[163] Baukunst, Architektur, die methodisch erworbene Geschicklichkeit, Bauwerke einer bestimmten Absicht gemäß in dauerhaftem Material auszuführen; zerfällt in Straßen-, Brücken-, Wasser-B. (Tiefbau), Schiffs-, Festungs-, Maschinen-B., kirchliche und profane B. (Hochbau). Die letztern beiden im engern Sinne zeigen bei den verschiedenen Völkern und zu gewissen Zeiten verschiedenartig gestaltete künstlerische Grundformen der Baukonstruktionen (Baustile).
Eine kunstvolle Gestaltung der B. findet sich zuerst bei den Ägyptern und Indern. In der B. der Ägypter liegt die Pyramide als Grundform vor; sie haben noch den Pfeiler, in viereckiger oder runder Form, hinzugebracht; im ganzen herrscht das Massenhafte vor mit düsterm, strengem Charakter. Auch in der B. der Inder, z.B. bei den Pagoden, wiederholt sich die Grundform der Pyramide. Einen Gegensatz gegen diese pyramidalen Freibaue bilden die in Felsen ein-und ausgehauenen Gebäude und Tempel, wobei sich schon Spuren eines Säulenbaues zeigen. Nach bestimmten Gesetzen ausgebildet erscheint der Säulenbau bei den Griechen [Tafel: Griechisch-Römische Kunst I, 1-5]. Bei den Dorern findet sich der Säulenbau mit geradliniger Überdeckung. Neben dem dor. Stil bildete sich an der Küste Asiens der anmutigere ion. Stil. Dazu kam später die korinth. Bauweise, eine Abänderung des ion. Stils, indem an die Stelle des ion. Kapitäls ein höher gehaltenes, reicher verziertes trat. Eine ebenfalls auf das Prinzip der Säule mit geradliniger Überdeckung gegründete Bauart hatte sich gleichzeitig in Italien bei den Etruskern ausgebildet.

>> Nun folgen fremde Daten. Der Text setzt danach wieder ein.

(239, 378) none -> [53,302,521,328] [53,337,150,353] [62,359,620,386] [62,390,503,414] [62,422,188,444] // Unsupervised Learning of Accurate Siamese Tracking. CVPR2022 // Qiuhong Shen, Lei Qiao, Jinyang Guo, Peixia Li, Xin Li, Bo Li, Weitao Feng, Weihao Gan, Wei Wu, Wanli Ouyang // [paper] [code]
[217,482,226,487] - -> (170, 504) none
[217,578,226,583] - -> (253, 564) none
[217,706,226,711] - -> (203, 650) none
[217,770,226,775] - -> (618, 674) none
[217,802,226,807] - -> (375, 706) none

Die Römer [Tafel: Griechisch-Römische Kunst I, 6-13] vermischten in ihrer B. Säulenbau und Gewölbe. [163] Es kam bes. die korinth. Säulenordnung zur Anwendung, aus deren Mischung mit der ion. der röm. oder komposite Stil hervorging. Auch die Formen des dor. und des ion. Stils finden sich bei den Römern. In den Anfängen des Christentums erscheinen die spätröm. Formen in der Nachahmung der röm. Basilika bei den Gebäuden der Gottesverehrung. Selbständiger entwickelte sich die byzant. B.; hier sind die Formen des Gewölbes dem eigentlichen Säulenbau untergeordnet, die Gestaltung des einzelnen aber mehr eine Vereinigung antik-orientalisierender Elemente. Die gleichzeitige maurisch-arab. B. fußt ebenfalls auf antiken Grundlagen, doch treten der hufeisenförmige Bogen und der Spitzbogen auf; daneben ein Streben nach üppig-prächtiger Dekoration.

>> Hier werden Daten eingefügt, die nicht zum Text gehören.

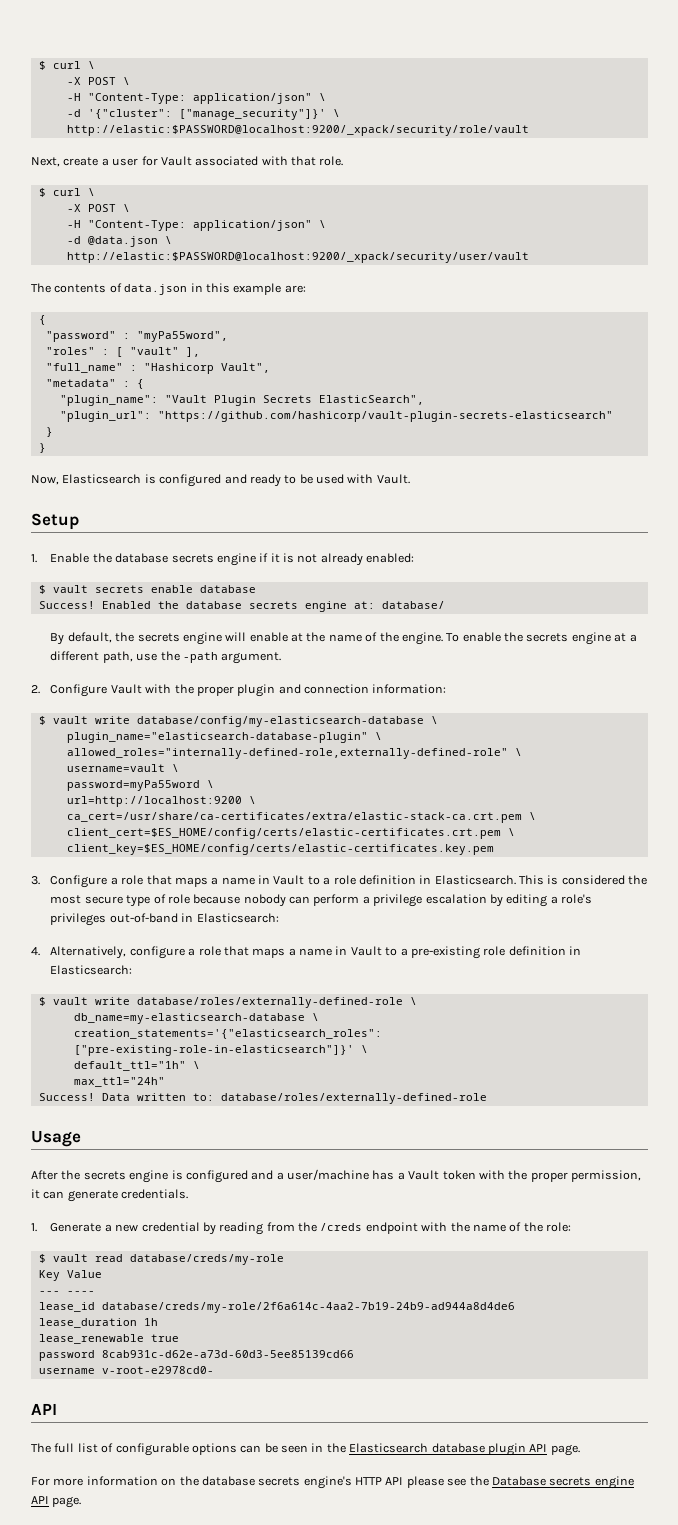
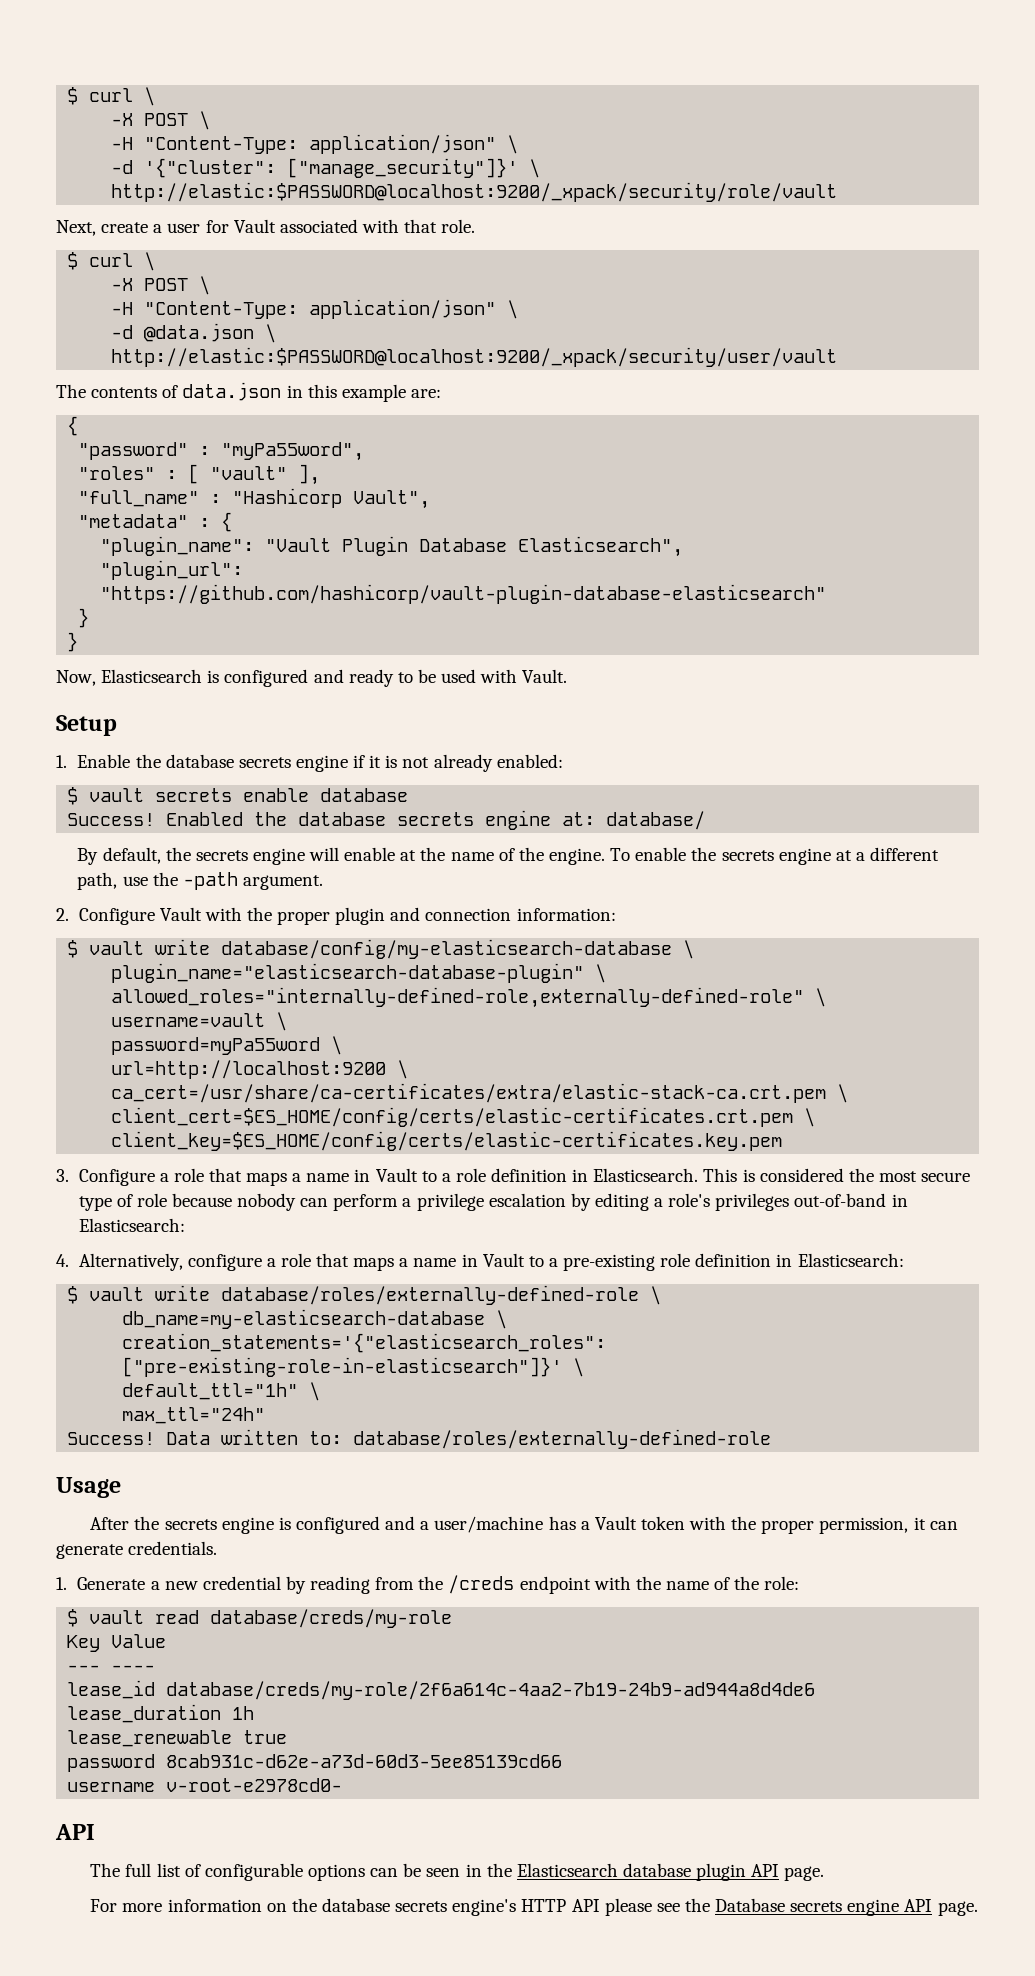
[262,395,424,405] Secrets ElasticSearch", -> [419,536,684,557] Database Elasticsearch",
[157,411,613,422] "https://github.com/hashicorp/vault-plugin-secrets-elasticsearch" -> [100,584,827,604] "https://github.com/hashicorp/vault-plugin-database-elasticsearch"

Die abendländ. B. zeigt im 10. Jahrh. den sog. roman. Baustil [Tafel: Romanischer Stil I], der zwar noch die Basilika als die Grundform annimmt, aber das Gewölbe durchführt. Die german. B., fälschlich gotische genannt [Tafel: Gotik I u. II], verband mit dem Säulenbau der christl. Basilika und dem Gewölbe der roman. B. den Spitzbogen; die Formen wurden aufstrebender, Säule und Gewölbe traten in leichtere harmonische Verbindung, die Masse des Mauerwerks wurde verringert.

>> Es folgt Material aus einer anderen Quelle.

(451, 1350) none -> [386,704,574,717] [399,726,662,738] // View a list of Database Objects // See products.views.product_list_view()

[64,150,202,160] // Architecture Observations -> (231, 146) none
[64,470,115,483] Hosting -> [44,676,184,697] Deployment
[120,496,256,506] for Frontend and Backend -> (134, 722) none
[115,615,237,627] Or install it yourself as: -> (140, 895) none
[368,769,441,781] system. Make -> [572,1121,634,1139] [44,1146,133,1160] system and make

Die moderne B. entstand in Italien, wo man sich im 15. Jahrh. zu den antiken Monumenten zurückwandte. Hier begründete Brunelleschi die florent. Bauschule; die Burgform, welche er seinem Palast Pitti gab, ist lange das Vorbild aller ital. Paläste gewesen. Die venet. Schule, nach ihrem Begründer Lombardi auch wohl lombardische genannt, zeigt mehr Leichtigkeit und Eleganz. Diese aus dem Studium der antiken Baudenkmäler wiedergeborene B. ist der Renaissancestil [Tafel: Renaissance I u. II], dessen Ausschreitungen der Barockstil (seit dem 16. Jahrh.) und der Rokokostil (im 18. Jahrh. von Frankreich ausgehend [Tafel: Barock und Rokoko I]). Bei der B. der neuesten Zeit wurden Eisen und Glas immer mehr verwendet, so bes. zu den praktisch im Innern und wirkungsvoll nach außen errichteten Geschäfts- und Gesellschaftshäusern, Hotels, Villen, Bahnhöfen u.a.; bei diesen Bauten bringt die B. in Anlehnung an den modischen Jugendstil einen gemäßigten Barockstil zur Anwendung, während sie bei (staatlichen) Monumentalbauten ihre Aufgabe in Anpassung klassischer Formen an die Bedürfnisse der Neuzeit sucht.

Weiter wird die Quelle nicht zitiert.